Re-claiming traditional methods and symbols goes beyond acknowledging culture and history. Brennan says that during all his interviews and travels for the show he repeatedly heard how the traditional methods were a common thread that tied people together emotionally with their cultural histories.

“(Métis artist Amy Malbeuf’) said in many ways it’s like they are stitching people back together with their roots,” said Brennan about what she said in the second episode.

“That’s what everybody seems to say: that it is kind of like sewing something back into their souls.”

Much of the reconnection results in people regaining the pride that was snatched from their ancestors when traditions were quashed and outlawed.

“It’s about getting rid of the self-shame,” said Brennan. “This is who I am. I’m happy with it. I’m proud of who I am.”

For Kaszas, who owns Vertigo Tattoos and Body Piercing in Salmon Arm, being able to use a traditional method to place a traditional symbol on a fellow First Nations member is a vast and important responsibility and honour.

“I became aware of my responsibility to do something for the people to be, or to the coming generations after a young friend of mine decided to take his own life,” said Kaszas.

“I know the power that our ancestral tattooing traditions have in being able to anchor us into our cultures and our communities, and I always say that if that ancestral mark keeps one of our young ones, or one of our older ones, on this earth for one more lifetime, one more year, one more month, one more day, or one more minute, then it is worth it.
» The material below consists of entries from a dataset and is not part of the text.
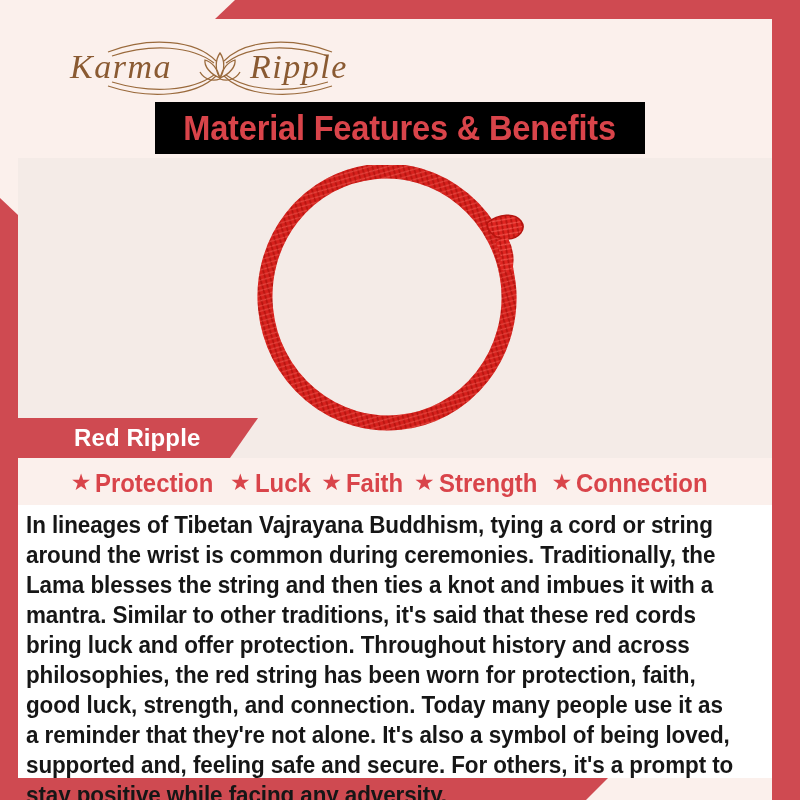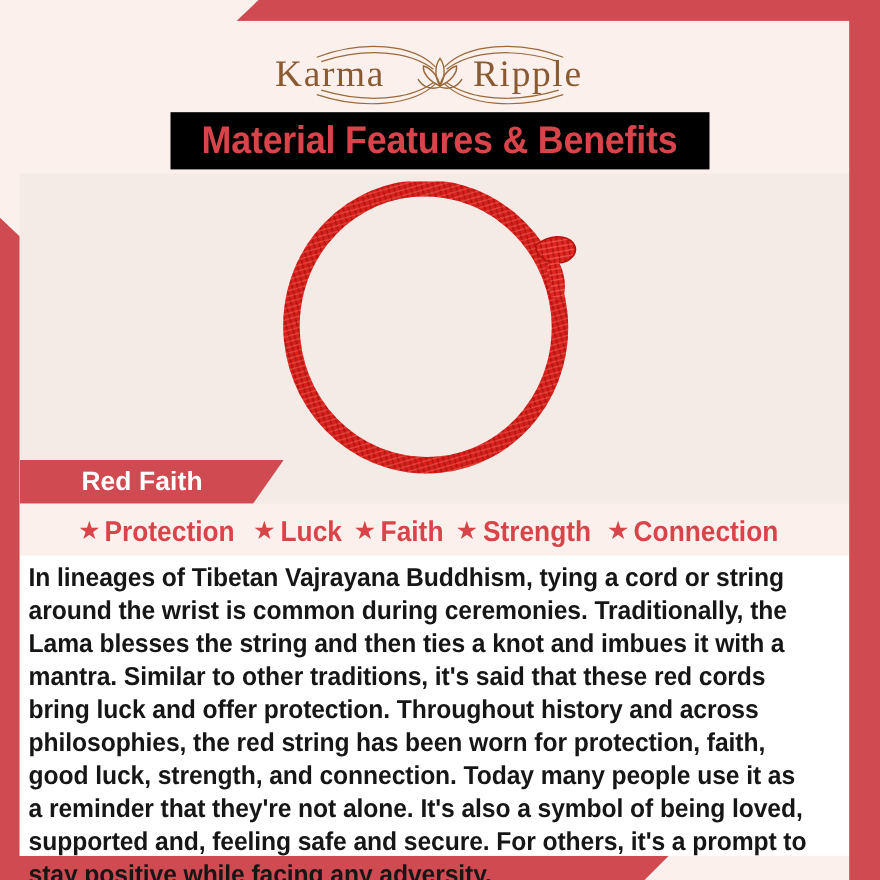--- a/index.html
+++ b/index.html
@@ -80,21 +80,22 @@
 
   
   .brand {
     position: absolute;
     top: 34px;
     left: 0;
     width: 800px;
     height: 62px;
     display: flex;
     align-items: center;
-    justify-content: center;
+    justify-content: flex-start;
+    font-style: italic;
   }
   .brand-svg { display: block; }
 
   
   .headline-band {
     position: absolute;
     left: 155px;
     top: 102px;
     width: 490px;
     height: 52px;
@@ -246,21 +247,21 @@
         </pattern>
       </defs>
       <ellipse cx="172" cy="132" rx="122" ry="126" fill="none" stroke="url(#braid)" stroke-width="15" transform="rotate(-6 172 132)"></ellipse>
       <ellipse cx="172" cy="132" rx="122" ry="126" fill="none" stroke="#b5140f" stroke-width="15" stroke-opacity="0.2" transform="rotate(-6 172 132)"></ellipse>
       <path d="M272 58 C 284 48, 300 48, 306 56 C 312 64, 304 74, 292 74 C 282 74, 272 68, 272 58 Z" fill="url(#braid)" stroke="#b5140f" stroke-width="1.5"></path>
       <path d="M286 74 C 292 84, 294 96, 290 106" fill="none" stroke="url(#braid)" stroke-width="13"></path>
     </svg>
   </div>
 
   <div class="ribbon">
-    <span class="ribbon-label">Red Faith</span>
+    <span class="ribbon-label">Red Ripple</span>
   </div>
 
   <div class="benefits">
     <span class="benefit">
       <span class="benefit-star">★</span>
       <span class="benefit-label">Protection</span>
     </span>
     <span class="benefit">
       <span class="benefit-star">★</span>
       <span class="benefit-label">Luck</span>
So what it means to me to be able to do this work of traditional tattooing on other Indigenous folks is to fulfil my responsibilities given to me by the creator, and to attempt to leave this world better than I received it.”

Tattoo artist Sam Olman works during an episode shot in Mexico for the new APTN show Skindigenous.

One way of doing that is through mentoring others and teaching the traditional methods — methods Kaszas had to teach himself when he decided to turn his focus to what he calls “sleeping ancestral tattooing methods.”

He did extensive research and even went so far as to practice the traditional stick and poke and skin stitching methods on his own leg. 

“The thing that makes me proudest about this work that I do is seeing the pride and joy on the faces of the people I have mentored, and the people they work with, when they finish applying their ancestral marks,” said Kaszas, who has 50 per cent of his body tattooed.

The idea for Skindigenous came about during a trip Brennan took to Thailand a few years back. It was there he saw someone getting a Sak Yant, or traditional tattoo, and became fascinated with Indigenous tattoos and those who practice the traditional tattooing methods.

Back in Canada his research led him to Kaszas who, along with Malbeuf and Jordan Bennett, started  Earthline Tattoo School. A school that teaches traditional tattooing methods to Indigenous people. 

Of mixed heritage like Brennan, Kaszas has found and nurtured a deep connection to his Interior Salish roots. He has studied his ancestry in depth, and is about to defend his thesis (Embodying the Past in the Present for the Future: Practicing, Supporting, and Highlighting Indigenous Tattoo Revivals Through Indigenous and Creative Research Methodologies) for his master’s degree in Indigenous Studies at the University of British Columbia Okanagan.

Kaszas is just one of the many interesting and proud artists that appear and share their knowledge and culture in the Skindigenous series.  The show is well travelled, making stops in the Philippines, Indonesia, Samoa, Hawaii, New Zealand, Mexico, Alberta, Toronto, Alaska, and Newfoundland.

Skindigenous TV series creator/producer/director Jason Brennan, left, watches as tattoo artist Jay Soule works on a client in Toronto. 

The May 1 episode returns to B.C. and Prince Rupert for a look at the work of Nakitta Trimble. Trimble is the only living tattoo artist from the Nisga’a Nation, and she hopes to bring back the traditional process of tattooing known as gihlee’e.

The series’ website at aptn.ca/skindigenous is full of information and access to an app that gives artists from around the world a forum to record and view their tattoo art.